● **What you have to do**
Print the first line of the records below and every line after it, up to and including the line with "AVERAGE | Adult: 4698.5 -> 4704.9". Print nothing else.

● **Material for this exercise**
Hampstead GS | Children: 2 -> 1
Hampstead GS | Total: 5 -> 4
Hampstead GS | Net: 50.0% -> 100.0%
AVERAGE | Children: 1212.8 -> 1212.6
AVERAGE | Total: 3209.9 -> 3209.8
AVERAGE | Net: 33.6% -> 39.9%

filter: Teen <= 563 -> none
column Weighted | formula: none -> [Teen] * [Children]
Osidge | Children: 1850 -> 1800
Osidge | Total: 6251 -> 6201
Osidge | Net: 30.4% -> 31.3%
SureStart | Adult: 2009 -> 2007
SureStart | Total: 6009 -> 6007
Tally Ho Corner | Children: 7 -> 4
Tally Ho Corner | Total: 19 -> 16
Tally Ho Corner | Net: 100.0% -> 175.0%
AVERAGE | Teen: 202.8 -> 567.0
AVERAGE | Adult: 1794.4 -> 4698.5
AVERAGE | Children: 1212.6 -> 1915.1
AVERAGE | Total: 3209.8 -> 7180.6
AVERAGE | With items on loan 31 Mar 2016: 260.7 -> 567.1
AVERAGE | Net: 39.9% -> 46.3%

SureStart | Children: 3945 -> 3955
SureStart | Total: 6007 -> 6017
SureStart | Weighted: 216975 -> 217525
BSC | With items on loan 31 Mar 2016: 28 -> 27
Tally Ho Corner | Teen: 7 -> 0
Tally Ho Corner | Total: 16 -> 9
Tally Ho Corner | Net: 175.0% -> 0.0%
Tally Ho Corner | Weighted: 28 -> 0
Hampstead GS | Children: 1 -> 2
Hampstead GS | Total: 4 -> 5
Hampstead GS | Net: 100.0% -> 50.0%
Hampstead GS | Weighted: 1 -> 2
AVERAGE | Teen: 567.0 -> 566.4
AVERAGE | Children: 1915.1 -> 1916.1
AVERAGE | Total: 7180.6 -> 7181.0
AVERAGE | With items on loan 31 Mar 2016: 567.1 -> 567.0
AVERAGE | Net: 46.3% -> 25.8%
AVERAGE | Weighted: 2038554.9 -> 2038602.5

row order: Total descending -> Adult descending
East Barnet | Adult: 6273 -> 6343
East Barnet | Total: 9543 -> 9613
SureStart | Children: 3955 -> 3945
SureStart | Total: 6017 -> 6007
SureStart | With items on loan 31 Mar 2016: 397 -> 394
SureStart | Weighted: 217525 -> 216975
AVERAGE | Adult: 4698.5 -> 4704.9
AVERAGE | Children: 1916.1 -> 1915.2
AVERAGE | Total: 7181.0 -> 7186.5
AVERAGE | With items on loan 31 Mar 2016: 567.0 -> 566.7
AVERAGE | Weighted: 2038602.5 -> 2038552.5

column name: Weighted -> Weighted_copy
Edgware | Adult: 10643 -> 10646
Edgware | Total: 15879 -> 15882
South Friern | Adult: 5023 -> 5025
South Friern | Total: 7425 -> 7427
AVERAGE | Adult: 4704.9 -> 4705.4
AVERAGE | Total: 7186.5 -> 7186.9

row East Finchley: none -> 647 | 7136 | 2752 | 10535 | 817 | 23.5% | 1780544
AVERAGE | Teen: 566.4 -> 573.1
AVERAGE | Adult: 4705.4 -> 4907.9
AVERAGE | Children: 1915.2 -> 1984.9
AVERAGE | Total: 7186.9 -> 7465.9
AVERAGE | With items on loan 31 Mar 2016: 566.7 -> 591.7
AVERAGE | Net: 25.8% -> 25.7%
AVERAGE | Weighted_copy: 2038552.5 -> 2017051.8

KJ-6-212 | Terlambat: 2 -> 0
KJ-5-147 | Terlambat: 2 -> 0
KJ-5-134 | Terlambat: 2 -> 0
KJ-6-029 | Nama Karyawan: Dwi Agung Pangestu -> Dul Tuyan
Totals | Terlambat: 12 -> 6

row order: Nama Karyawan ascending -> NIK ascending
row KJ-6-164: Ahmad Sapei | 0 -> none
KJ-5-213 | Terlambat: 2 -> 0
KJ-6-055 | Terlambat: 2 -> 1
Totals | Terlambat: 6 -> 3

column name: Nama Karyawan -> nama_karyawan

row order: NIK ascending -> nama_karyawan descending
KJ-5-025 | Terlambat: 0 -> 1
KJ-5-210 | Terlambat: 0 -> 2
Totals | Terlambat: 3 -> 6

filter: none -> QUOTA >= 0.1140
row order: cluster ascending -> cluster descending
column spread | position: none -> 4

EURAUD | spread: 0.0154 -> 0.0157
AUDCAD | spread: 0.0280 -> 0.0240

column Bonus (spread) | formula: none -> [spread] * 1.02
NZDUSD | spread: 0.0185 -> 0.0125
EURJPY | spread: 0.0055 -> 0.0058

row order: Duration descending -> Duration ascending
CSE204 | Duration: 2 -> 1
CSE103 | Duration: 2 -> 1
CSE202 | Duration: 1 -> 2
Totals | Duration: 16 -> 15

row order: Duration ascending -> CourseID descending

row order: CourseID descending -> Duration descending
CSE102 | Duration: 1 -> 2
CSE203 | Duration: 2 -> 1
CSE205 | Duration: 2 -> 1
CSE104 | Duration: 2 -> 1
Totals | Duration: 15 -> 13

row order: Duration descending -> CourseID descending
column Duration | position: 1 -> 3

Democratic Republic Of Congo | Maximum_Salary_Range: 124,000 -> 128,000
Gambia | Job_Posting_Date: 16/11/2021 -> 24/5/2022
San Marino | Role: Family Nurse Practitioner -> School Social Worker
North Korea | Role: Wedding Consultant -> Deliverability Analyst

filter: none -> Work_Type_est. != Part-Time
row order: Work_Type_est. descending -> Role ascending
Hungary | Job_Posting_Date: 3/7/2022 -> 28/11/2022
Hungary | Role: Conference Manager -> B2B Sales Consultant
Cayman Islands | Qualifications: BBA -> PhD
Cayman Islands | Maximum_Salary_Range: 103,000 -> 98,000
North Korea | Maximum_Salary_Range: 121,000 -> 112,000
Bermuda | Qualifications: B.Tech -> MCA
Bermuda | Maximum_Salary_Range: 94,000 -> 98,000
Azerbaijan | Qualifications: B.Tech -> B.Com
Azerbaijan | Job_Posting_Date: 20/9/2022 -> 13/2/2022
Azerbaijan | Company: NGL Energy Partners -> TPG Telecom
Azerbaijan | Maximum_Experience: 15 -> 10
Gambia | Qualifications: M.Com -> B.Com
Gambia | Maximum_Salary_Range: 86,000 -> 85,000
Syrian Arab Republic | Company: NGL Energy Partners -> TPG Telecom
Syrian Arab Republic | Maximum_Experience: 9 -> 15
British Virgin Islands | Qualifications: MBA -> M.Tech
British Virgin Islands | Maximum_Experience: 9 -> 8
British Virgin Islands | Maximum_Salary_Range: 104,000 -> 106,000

● **Solution to the exercise**
Hampstead GS | Children: 2 -> 1
Hampstead GS | Total: 5 -> 4
Hampstead GS | Net: 50.0% -> 100.0%
AVERAGE | Children: 1212.8 -> 1212.6
AVERAGE | Total: 3209.9 -> 3209.8
AVERAGE | Net: 33.6% -> 39.9%

filter: Teen <= 563 -> none
column Weighted | formula: none -> [Teen] * [Children]
Osidge | Children: 1850 -> 1800
Osidge | Total: 6251 -> 6201
Osidge | Net: 30.4% -> 31.3%
SureStart | Adult: 2009 -> 2007
SureStart | Total: 6009 -> 6007
Tally Ho Corner | Children: 7 -> 4
Tally Ho Corner | Total: 19 -> 16
Tally Ho Corner | Net: 100.0% -> 175.0%
AVERAGE | Teen: 202.8 -> 567.0
AVERAGE | Adult: 1794.4 -> 4698.5
AVERAGE | Children: 1212.6 -> 1915.1
AVERAGE | Total: 3209.8 -> 7180.6
AVERAGE | With items on loan 31 Mar 2016: 260.7 -> 567.1
AVERAGE | Net: 39.9% -> 46.3%

SureStart | Children: 3945 -> 3955
SureStart | Total: 6007 -> 6017
SureStart | Weighted: 216975 -> 217525
BSC | With items on loan 31 Mar 2016: 28 -> 27
Tally Ho Corner | Teen: 7 -> 0
Tally Ho Corner | Total: 16 -> 9
Tally Ho Corner | Net: 175.0% -> 0.0%
Tally Ho Corner | Weighted: 28 -> 0
Hampstead GS | Children: 1 -> 2
Hampstead GS | Total: 4 -> 5
Hampstead GS | Net: 100.0% -> 50.0%
Hampstead GS | Weighted: 1 -> 2
AVERAGE | Teen: 567.0 -> 566.4
AVERAGE | Children: 1915.1 -> 1916.1
AVERAGE | Total: 7180.6 -> 7181.0
AVERAGE | With items on loan 31 Mar 2016: 567.1 -> 567.0
AVERAGE | Net: 46.3% -> 25.8%
AVERAGE | Weighted: 2038554.9 -> 2038602.5

row order: Total descending -> Adult descending
East Barnet | Adult: 6273 -> 6343
East Barnet | Total: 9543 -> 9613
SureStart | Children: 3955 -> 3945
SureStart | Total: 6017 -> 6007
SureStart | With items on loan 31 Mar 2016: 397 -> 394
SureStart | Weighted: 217525 -> 216975
AVERAGE | Adult: 4698.5 -> 4704.9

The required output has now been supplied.